Their choice of words here is interesting - originally these devices were fairly accurately known as "mp3 players", but it got a bit silly since they could play audio files in a lot of other formats.
Wikipedia simply calls them digital media players, which is very sensible since many of them can play video as well (usually badly), but since it's a fringe use and they're generally used for just audio, why not call them "digital music players"?
Because audio is not just music. And Rockbox is designed as if it all was.
Audiobooks
And that's a single word summary of everything that's wrong with Rockbox - audiobooks. It doesn't have dedicated audiobook mode like stock Sansa, or pretty much every other media player these days. And the reason a player would need an audiobook mode is that while from technical point of view playback of an audiobook chapter file is pretty much the same as of music file, UX has nothing in common.In audiobook mode:
- You absolutely need high speed playback, pitch correction being highly desirable
- You absolutely need automatic per-audiobook resume function
- You never want random navigation - it's always whole audiobook start to finish
- You probably want filesystem navigation
- You want UI lock while it's in your pocket, since it's a massive pain if one click resets you to start of the chapter or even audiobook
- For podcasts it's the same except you might want per-chapter instead of per-audiobook resume if you're listening to multiple podcasts from the same source simultaneously
In music mode:
- You absolutely need to play at normal speed and pitch
- Nobody cares where you were last
- You probably want shuffle most of the time
- You might want playlists, including on the go playlist you can add things to while they play
- You might want per-song repeat
- You might want per-artist per-album or per-genre navigation
- You probably want per ID3 tag navigation, not filesystem navigation
- You don't care about accidental keypresses
- If you go shuffle, you want your entire music collection, but you definitely do not want audiobooks and podcasts in the mix
In Rockbox by default everything is set up for playing music. If you decided to start listening to some audiobooks instead you'll need to spend a minute in menus to fix all settings (shuffle/repeat off, speed 150%) then manually create bookmark when you want to stop listening to an audiobook at do something else. Now that bookmark thing is totally insane, so fortunately I found some way to make them autoresume.
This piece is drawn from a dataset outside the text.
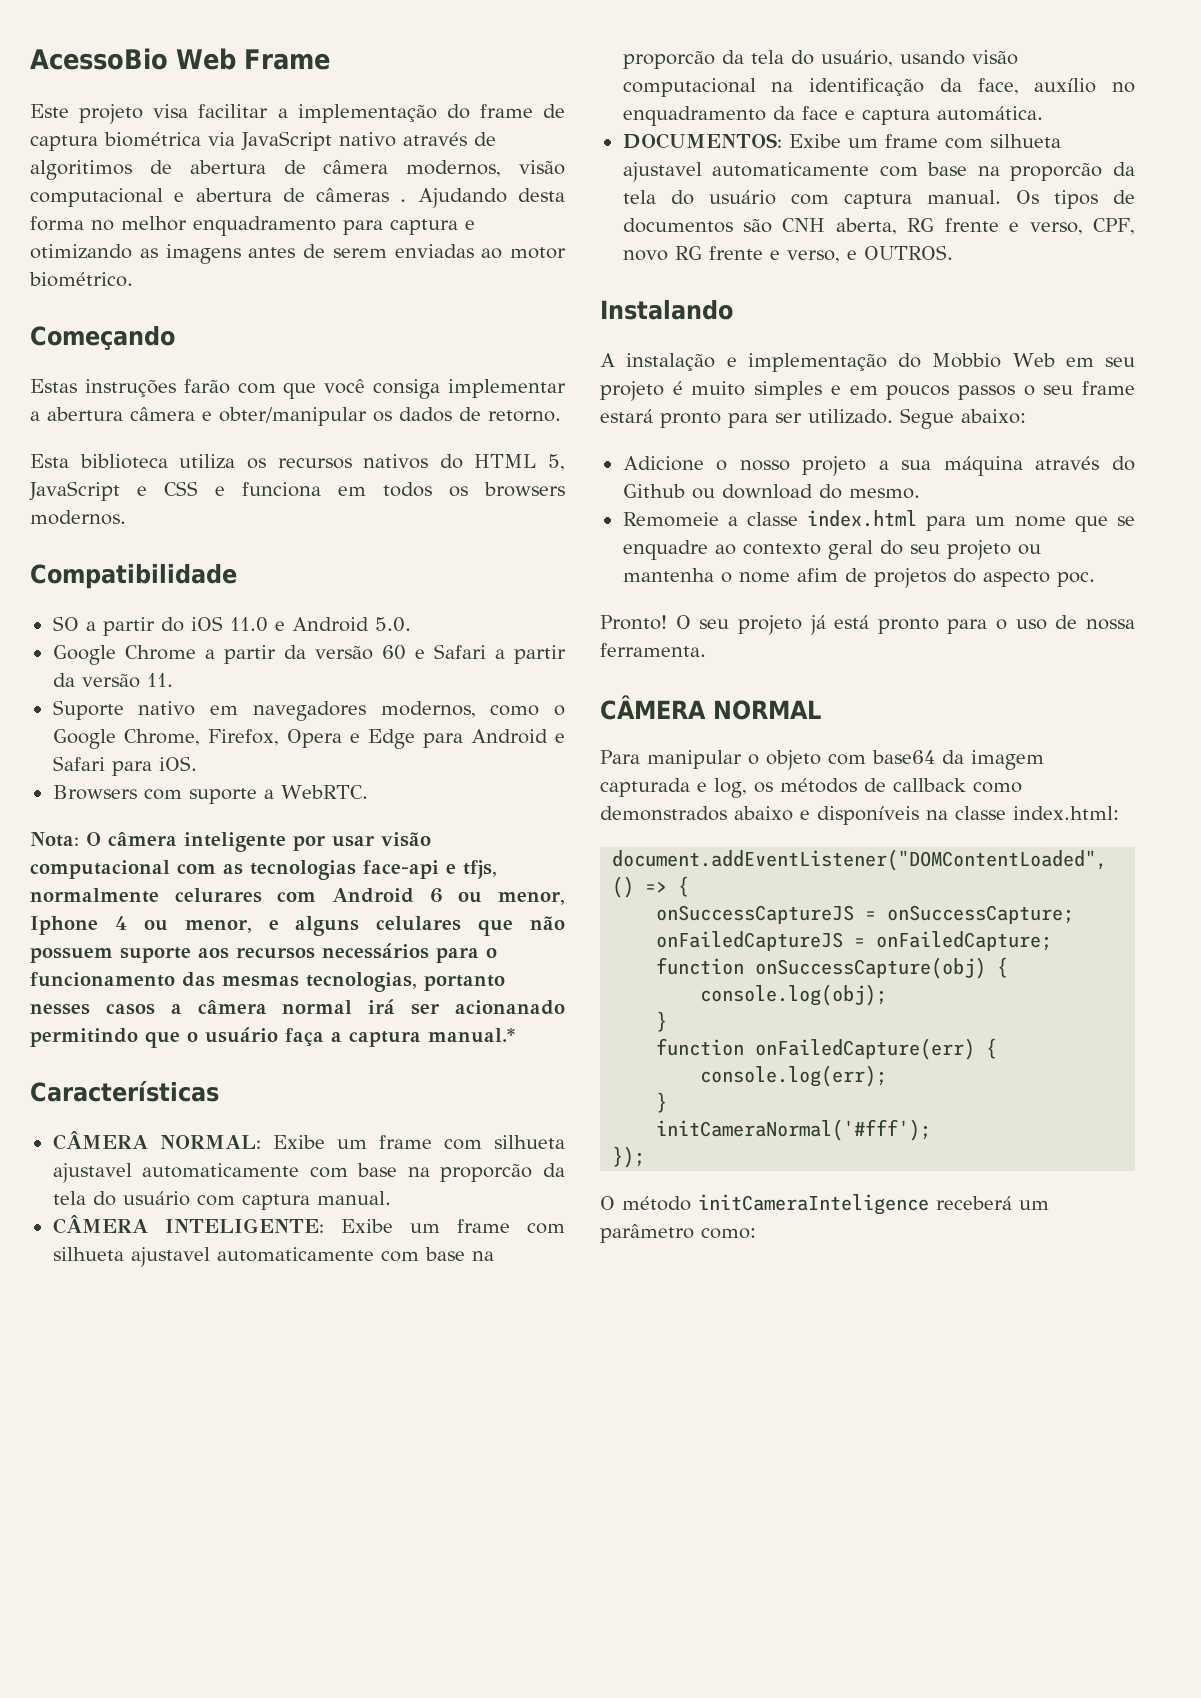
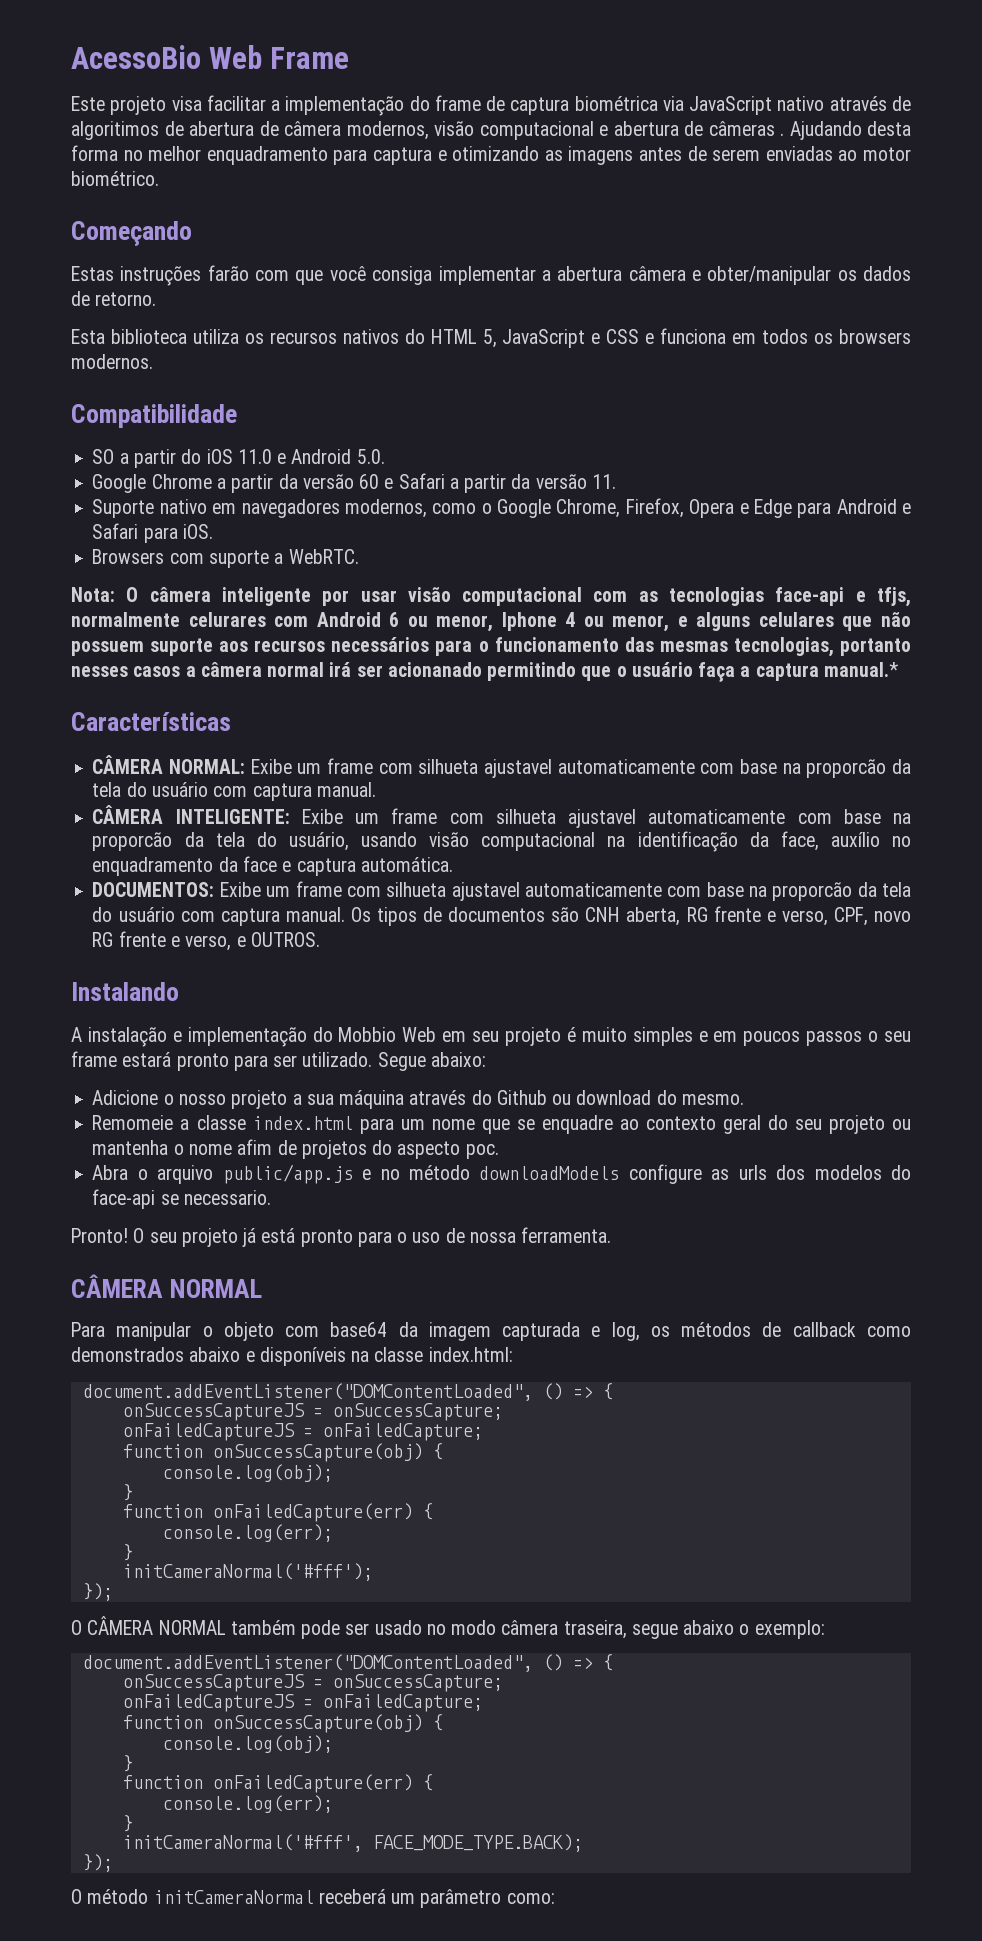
(1095, 579) none -> [92,1164,912,1184] [92,1189,271,1209] // Abra o arquivo public/app.js e no método downloadModels configure as urls dos modelos do face-api se necessario.
(646, 1157) none -> [71,1616,825,1639] [82,1654,613,1672] [122,1674,503,1692] [122,1694,483,1712] [122,1714,443,1733] [162,1735,333,1753] [122,1755,133,1772] [122,1774,433,1793] [162,1795,333,1813] [122,1815,133,1832] [122,1834,583,1852] [82,1854,113,1872] // O CÂMERA NORMAL também pode ser usado no modo câmera traseira, segue abaixo o exemplo: // document.addEventListener("DOMContentLoaded", () => { // onSuccessCaptureJS = onSuccessCapture; // onFailedCaptureJS = onFailedCapture; // function onSuccessCapture(obj) { // console.log(obj); // } // function onFailedCapture(err) { // console.log(err); // } // initCameraNormal('#fff', FACE_MODE_TYPE.BACK); // });
[698,1194,929,1215] initCameraInteligence -> [153,1890,314,1904] initCameraNormal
It still seems to lack functional lock system (Sansa's lock by short press on power button does not work any more), no pitch correction (there were some patches, never merged, no longer apply), it resets speed settings to 100% when it goes to sleep sometimes, and I just gave up on using it as music player ever.
The only reason stopping me from just restoring stock firmware is that Rockbox can go to higher playback speeds than Sansa's "Fast" (about 140%), and that's probably worth slightly more than having audiobook player also play music, but I'll probably end up doing that anyway.
1 comment:
Agree 100%, but your article misses some major points. One absolutely needs playlists as many audiobooks are ripped into parts, and one shouldn't have to combine the parts to make a single file for the audiobook. Two, with a playlist, one absolutely needs a visual indicator to know which files in a playlist were already played, so one can leave an audiobook for music, and then know to which file in the playlist to continue. There's also another media type: audio dramas (e.g., old time radio, NPR show) which often contain multiple episodes as separate files, and for which the playlists are a must. ID3 (or any version) tag navigation should always be available, too. And as with music, a genre selection would be very nice. Apple got some of this right, but missed the visual playlist location. In fact, I would even love to have a visual indicator to show how much of a file is played, as I often don't bother with the ends of old time radio files as the endings usually contain old commercials, and being able to tell how much of a file is left to be played would be great.